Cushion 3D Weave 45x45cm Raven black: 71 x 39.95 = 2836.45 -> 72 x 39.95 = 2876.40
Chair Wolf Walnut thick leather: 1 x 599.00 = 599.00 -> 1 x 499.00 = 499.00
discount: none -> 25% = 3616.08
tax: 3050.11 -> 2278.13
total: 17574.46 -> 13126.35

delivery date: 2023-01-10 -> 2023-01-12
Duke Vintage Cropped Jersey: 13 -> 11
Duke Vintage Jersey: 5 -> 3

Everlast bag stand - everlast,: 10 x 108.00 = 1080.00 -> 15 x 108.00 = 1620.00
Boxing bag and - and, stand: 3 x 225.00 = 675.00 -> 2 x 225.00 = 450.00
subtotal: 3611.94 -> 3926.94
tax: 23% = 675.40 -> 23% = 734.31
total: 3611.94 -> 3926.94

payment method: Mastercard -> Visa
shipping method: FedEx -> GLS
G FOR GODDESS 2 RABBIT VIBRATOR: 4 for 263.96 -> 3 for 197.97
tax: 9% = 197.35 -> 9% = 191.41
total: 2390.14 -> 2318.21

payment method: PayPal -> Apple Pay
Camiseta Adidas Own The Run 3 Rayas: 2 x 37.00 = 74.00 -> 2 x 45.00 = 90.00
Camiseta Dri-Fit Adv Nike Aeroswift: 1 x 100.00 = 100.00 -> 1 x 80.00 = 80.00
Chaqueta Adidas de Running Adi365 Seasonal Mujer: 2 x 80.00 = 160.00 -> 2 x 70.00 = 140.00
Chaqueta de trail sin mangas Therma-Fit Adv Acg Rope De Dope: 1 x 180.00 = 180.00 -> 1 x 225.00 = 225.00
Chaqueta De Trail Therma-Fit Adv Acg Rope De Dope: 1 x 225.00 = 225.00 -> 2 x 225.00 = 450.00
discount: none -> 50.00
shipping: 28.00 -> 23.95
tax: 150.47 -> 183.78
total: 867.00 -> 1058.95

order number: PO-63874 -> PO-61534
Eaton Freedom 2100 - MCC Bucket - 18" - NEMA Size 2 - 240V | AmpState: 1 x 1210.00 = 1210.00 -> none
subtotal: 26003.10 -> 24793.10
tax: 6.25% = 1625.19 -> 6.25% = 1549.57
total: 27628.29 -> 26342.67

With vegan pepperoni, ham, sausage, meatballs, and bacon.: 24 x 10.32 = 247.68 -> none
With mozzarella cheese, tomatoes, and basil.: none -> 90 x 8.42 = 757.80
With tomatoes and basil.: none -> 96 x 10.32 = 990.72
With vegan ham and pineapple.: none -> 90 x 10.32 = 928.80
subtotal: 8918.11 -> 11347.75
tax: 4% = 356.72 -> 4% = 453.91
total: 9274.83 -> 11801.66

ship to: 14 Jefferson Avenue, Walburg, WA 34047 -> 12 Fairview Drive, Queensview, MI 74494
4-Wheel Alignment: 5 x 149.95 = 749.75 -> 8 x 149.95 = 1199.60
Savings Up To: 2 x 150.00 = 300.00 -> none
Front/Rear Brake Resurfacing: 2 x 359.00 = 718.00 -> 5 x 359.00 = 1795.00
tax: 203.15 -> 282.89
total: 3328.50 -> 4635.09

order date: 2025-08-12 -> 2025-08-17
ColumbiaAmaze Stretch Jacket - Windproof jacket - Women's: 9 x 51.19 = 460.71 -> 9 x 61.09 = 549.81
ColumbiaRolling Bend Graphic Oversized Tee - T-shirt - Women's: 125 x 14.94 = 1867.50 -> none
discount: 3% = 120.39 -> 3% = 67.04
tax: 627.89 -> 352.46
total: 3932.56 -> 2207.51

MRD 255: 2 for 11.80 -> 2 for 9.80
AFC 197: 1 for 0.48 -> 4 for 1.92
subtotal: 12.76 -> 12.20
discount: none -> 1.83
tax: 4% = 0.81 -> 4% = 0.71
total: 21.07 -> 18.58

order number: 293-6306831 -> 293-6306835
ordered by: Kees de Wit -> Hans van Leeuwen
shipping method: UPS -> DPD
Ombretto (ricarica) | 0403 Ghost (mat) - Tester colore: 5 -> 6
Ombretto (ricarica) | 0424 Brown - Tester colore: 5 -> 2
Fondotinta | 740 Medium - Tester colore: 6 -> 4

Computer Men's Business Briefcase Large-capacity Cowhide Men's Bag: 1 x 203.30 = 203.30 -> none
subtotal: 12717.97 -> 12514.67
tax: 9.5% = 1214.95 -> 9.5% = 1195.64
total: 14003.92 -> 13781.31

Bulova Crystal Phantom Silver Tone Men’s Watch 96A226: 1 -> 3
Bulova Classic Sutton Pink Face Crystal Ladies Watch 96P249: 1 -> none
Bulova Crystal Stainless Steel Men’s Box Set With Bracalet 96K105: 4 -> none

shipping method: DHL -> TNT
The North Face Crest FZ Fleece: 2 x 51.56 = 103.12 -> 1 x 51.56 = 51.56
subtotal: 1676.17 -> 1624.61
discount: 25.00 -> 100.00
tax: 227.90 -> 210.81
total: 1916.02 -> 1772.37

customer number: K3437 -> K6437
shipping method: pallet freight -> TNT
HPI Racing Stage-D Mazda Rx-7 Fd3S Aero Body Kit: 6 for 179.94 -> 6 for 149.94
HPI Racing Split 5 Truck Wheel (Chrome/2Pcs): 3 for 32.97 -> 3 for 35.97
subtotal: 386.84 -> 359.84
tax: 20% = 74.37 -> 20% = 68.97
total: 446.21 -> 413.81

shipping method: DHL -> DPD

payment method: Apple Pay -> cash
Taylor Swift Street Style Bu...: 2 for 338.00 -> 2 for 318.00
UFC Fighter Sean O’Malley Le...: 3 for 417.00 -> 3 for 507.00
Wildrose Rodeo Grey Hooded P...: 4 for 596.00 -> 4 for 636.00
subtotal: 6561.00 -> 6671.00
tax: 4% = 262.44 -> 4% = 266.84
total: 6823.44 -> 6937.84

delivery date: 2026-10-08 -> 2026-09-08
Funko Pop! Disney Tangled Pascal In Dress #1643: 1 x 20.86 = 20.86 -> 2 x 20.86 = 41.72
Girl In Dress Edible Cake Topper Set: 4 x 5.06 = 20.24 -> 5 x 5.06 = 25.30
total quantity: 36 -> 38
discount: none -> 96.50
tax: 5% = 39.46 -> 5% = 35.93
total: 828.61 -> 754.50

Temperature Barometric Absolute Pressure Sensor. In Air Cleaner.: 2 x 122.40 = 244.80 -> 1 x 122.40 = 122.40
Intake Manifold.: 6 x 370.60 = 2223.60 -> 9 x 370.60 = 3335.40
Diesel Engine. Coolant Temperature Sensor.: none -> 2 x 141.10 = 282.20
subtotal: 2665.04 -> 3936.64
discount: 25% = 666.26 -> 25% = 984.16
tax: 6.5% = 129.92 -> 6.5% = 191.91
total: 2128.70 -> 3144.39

------------------------------------------------------------

§ Requirement: Write out each line of the data that holds the string "Sensor".

§ Response to the task:
Temperature Barometric Absolute Pressure Sensor. In Air Cleaner.: 2 x 122.40 = 244.80 -> 1 x 122.40 = 122.40
Diesel Engine. Coolant Temperature Sensor.: none -> 2 x 141.10 = 282.20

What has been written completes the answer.